ASSIGNED TASK
Using the entries below, write out the line with "Kim Dark Chocolate", the line with "total: 1373.74 -> 1499.38", and every line in between, exactly as each is written.

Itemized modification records
******
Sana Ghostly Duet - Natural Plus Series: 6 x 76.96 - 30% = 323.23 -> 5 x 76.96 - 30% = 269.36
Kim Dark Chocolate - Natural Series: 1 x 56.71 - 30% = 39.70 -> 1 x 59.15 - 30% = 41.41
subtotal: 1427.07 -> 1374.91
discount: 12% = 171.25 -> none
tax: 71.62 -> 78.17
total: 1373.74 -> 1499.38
******
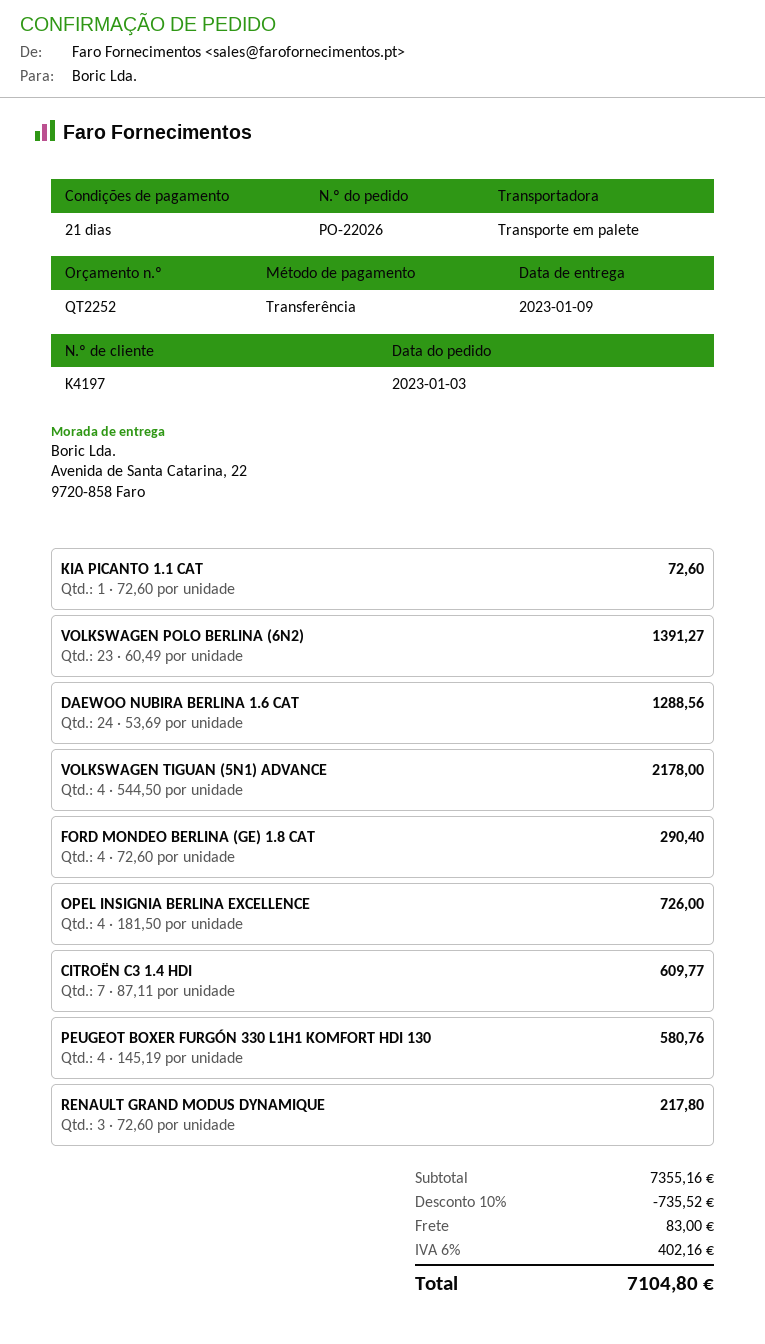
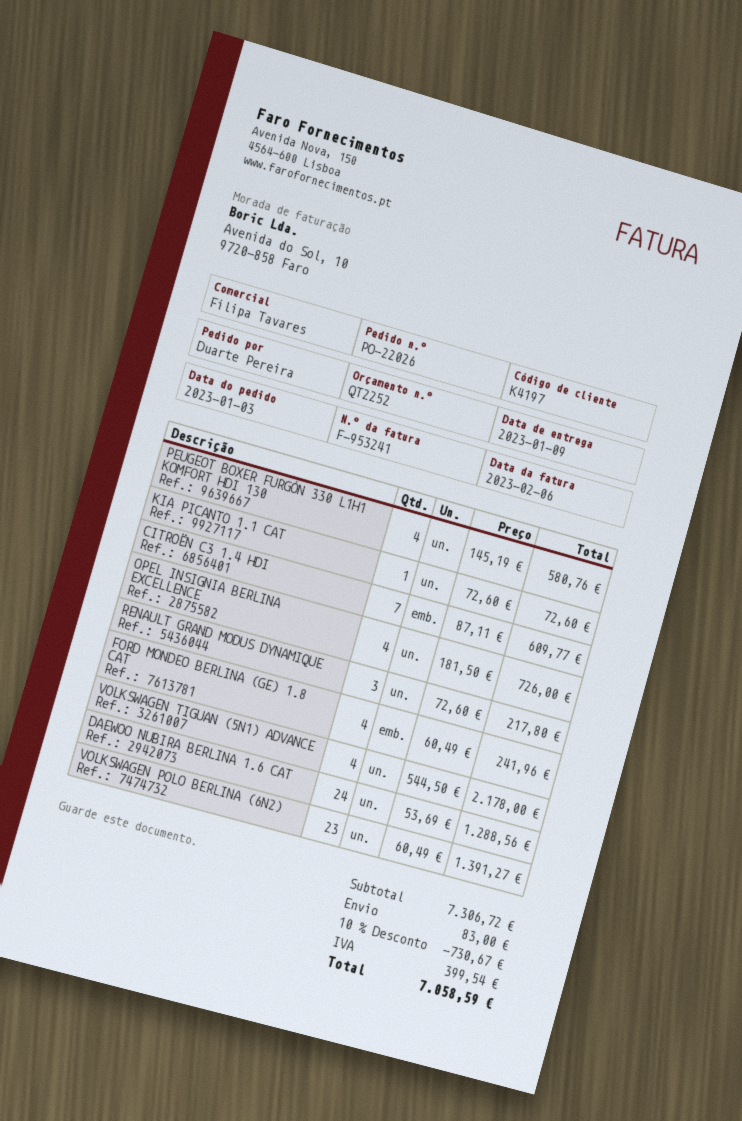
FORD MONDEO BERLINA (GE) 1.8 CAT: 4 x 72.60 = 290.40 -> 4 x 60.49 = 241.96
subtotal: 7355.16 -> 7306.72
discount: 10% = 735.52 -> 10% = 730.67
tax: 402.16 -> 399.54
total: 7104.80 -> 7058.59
******
TASK SOLUTION
Kim Dark Chocolate - Natural Series: 1 x 56.71 - 30% = 39.70 -> 1 x 59.15 - 30% = 41.41
subtotal: 1427.07 -> 1374.91
discount: 12% = 171.25 -> none
tax: 71.62 -> 78.17
total: 1373.74 -> 1499.38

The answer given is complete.